Participants also attended a featured presentation from Soyoung Park, director of programs in early childhood special education at Bank Street Graduate School and a former special education and inclusion teacher. Park explored what it means to create communities of care when we live and work in an unjust society that pushes us towards control. Through stories of children, families, and educators, she discussed opportunities to collectively reimagine institutions that aim to “fix,” control and manage young children and families who are too often othered in our social systems, reframing responses so that fear becomes curiosity, perceived deficit becomes genius, and a desire to control becomes a desire to connect.

Over the course of the three days, attendees selected from an array of Interactive workshops led by early childhood development experts from around the country, including Bank Street faculty and staff.
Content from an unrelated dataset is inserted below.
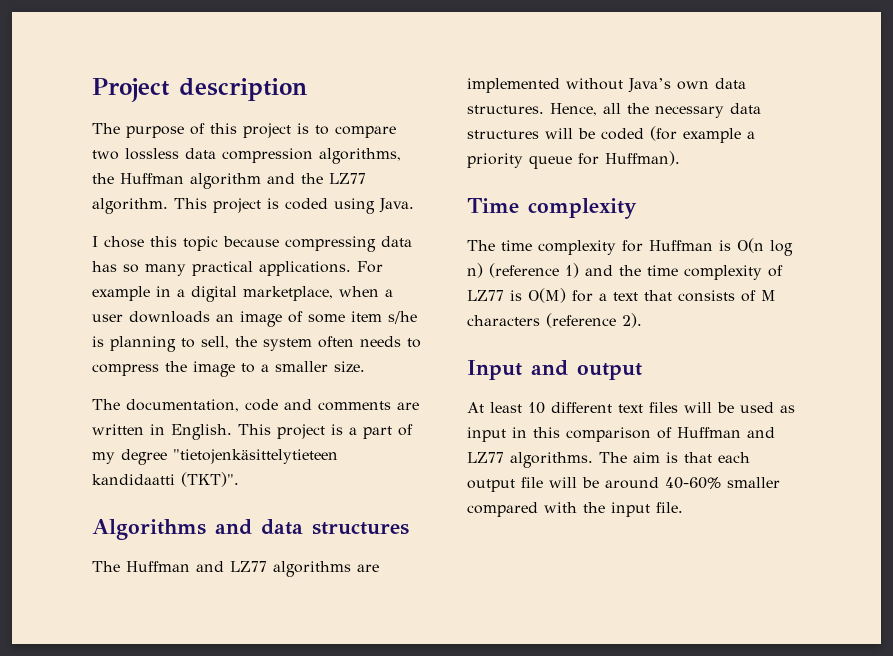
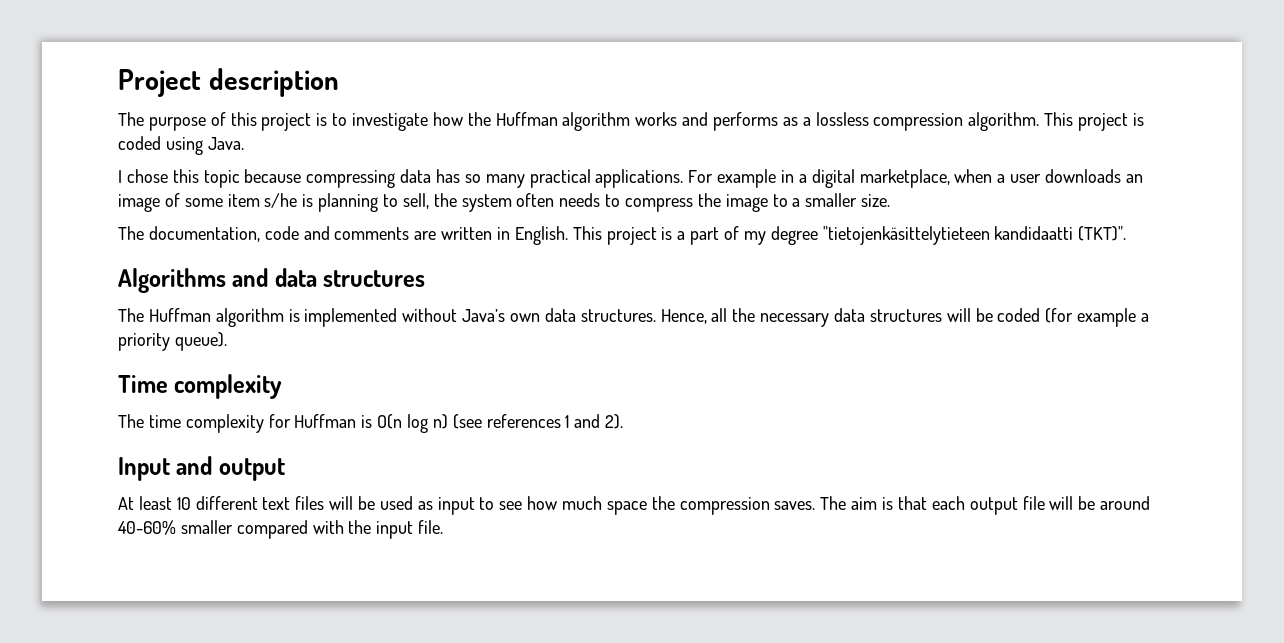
[335,126,396,138] [92,148,401,164] [92,173,366,189] compare two lossless data compression algorithms, the Huffman algorithm and the LZ77 -> [352,112,964,131] investigate how the Huffman algorithm works and performs as a lossless compression
[196,561,379,577] and LZ77 algorithms are -> [215,308,300,327] algorithm is
[529,151,680,169] queue for Huffman). -> [174,332,227,351] queue).
[489,263,783,280] [467,288,776,303] [467,313,616,328] (reference 1) and the time complexity of LZ77 is O(M) for a text that consists of M characters (reference -> [452,414,601,429] (see references 1 and
[512,427,775,442] [467,452,593,468] in this comparison of Huffman and LZ77 algorithms. -> [479,496,816,515] to see how much space the compression saves.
Topics included Navigating Difficult Conversations with Families, Welcoming Spanish-Speaking Children and Families in the Classroom, A Developmental Approach to Music with Infants and Toddlers, and Conscious Discipline, among many others.
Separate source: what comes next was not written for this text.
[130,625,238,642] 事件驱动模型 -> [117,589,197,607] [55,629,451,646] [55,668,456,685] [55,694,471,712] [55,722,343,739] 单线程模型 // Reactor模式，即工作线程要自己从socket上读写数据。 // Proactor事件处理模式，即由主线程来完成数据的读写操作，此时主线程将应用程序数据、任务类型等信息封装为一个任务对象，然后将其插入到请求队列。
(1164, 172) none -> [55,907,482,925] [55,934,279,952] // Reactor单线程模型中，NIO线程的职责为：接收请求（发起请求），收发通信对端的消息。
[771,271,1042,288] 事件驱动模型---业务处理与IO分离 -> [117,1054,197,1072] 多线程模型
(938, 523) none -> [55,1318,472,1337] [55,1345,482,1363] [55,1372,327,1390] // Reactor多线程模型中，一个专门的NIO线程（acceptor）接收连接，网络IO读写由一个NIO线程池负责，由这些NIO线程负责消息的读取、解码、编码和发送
Margie Brickley, GSE ‘89, is co-director of the Infancy Institute (with Yasmin Dorrian, GSE ’13) and a supervised fieldwork advisor and course instructor in the Infant and Family Development and Early Intervention Program at Bank Street Graduate School of Education. She said, “Our conference provides a generative space for knowledgeable infant/toddler practitioners to connect with each other and gain new ideas for their daily work. This year, they learned about creating communities of care, as well as ways to promote attachment and security in early care, but every year, they renew their commitment to the children and families they serve by learning more about their work and themselves as professionals.”